La chirurgie est prévue pour le 24 mai prochain, d’ici là, j’espère être sur mon vélo le plus souvent possible. Il n’y a rien de tel que sentir la roue d’en avant qui lève dans une côte trop abrupte pour te reconnecter avec l’essentiel.

Bisous.

Averse

Courir par un temps de canard n’est pas très agréable. Oh oui, la zone zen est enfin déserte et t’as l’impression de courir «pour vrai» (pas juste pour montrer ton beau linge), mais à chaque pas ça fait «floc», tes sous-vêtements sont trempés, il fait frette.

J’y suis allée quand même ce matin, parce que je dois me préparer pour une course, mais surtout parce que mon chum me surveille et me fouette. Il est allé jusqu’à me couper le chocolat, faut le faire! Je ne comprends pas très bien l’expression «to quit cold turkey» mais je sais très bien c’est qui la dinde 😉

Après avoir joggé la moitié de mon objectif, j’étais en train de me chercher une excuse pour couper ça court et rentrer : il faut dire que jogger sous la pluie c’est encore pire que courir sous la pluie, enfin moi ça me paraît interminable!

Puis, j’ai aperçu une tache rouge et une tache jaune, sur le bord de la piste au marché : un petit poussin et un grand nono, mes amours! Je me suis redressée et j’ai accéléré, comme à la fin des courses quand j’essaie de bien paraître…

Arrivée près de l’escalier, j’ai continué, pour me donner bonne conscience, puis j’ai rebroussé chemin et je suis monté vers la maison.
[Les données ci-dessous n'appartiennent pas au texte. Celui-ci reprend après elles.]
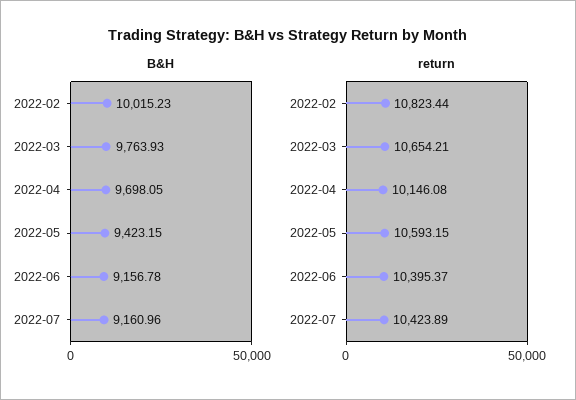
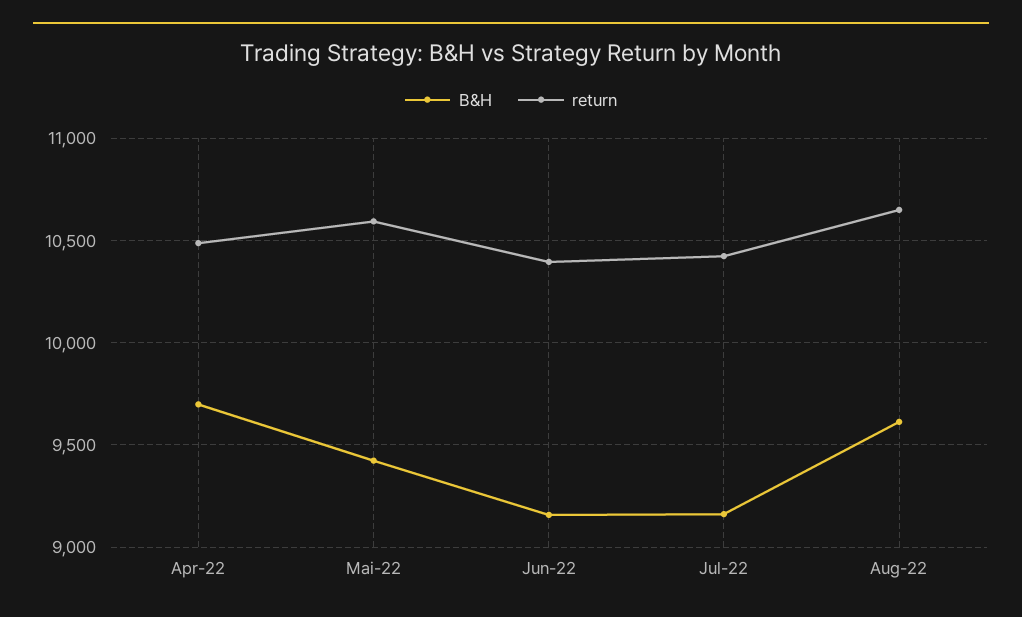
B&H, 2022-02: 10015.23 -> none
B&H, 2022-03: 9763.93 -> none
return, 2022-02: 10823.44 -> none
return, 2022-03: 10654.21 -> none
return, 2022-04: 10146.08 -> 10500
B&H, Aug-22: none -> 9600
return, Aug-22: none -> 10650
Mes cuisses ont crié très fort. Il faut dire que reprendre le jogging c’est difficile. Et que j’ai aussi fait deux moyennes sorties de vélo dans les deux derniers jours.

Je sais, j’exagère. Mais je vous rappelle qu’on m’a coupé le chocolat! En fait, toutes ces activités sportives m’ont bien changé les idées. J’en ai besoin car vendredi j’ai appris que mon rendez-vous de suivi post-chirurgical était devancé de trois semaines et aurait lieu ce lundi.

Ça veut dire que les résultats de la pathologie sont arrivés. Évidemment, j’ai tout de suite pensé au pire : des traces de cancer dans le ganglion sentinelle qui demanderaient une nouvelle chirurgie pour enlever tous les ganglions, une convalescence plus difficile, bye bye vélo et jogging… Ensuite, mon chum m’a dit que ce pourrait être encore pire : des traces de cancer dans les tissus du sein que j’étais si heureuse d’avoir sauvé, bye bye moral de béton…

Dans les faits, ça pourrait aussi être aucunes traces de cancer et on poursuit le traitement par la radiothérapie. Mais ça, ça m’a pris plusieurs kilomètres de vélo pour le comprendre. Bref, ça devrait aller. Je vais éviter les autobus (ah oui, je ne l’ai pas publiée cette aventure-là… me suis pogné avec un chauffeur d’autobus et j’ai presque fondu en larmes, de la grosse instabilité émotionnelle) et compter sur tous mes gentils «allumeurs de lampions» pour que les nouvelles soient bonnes.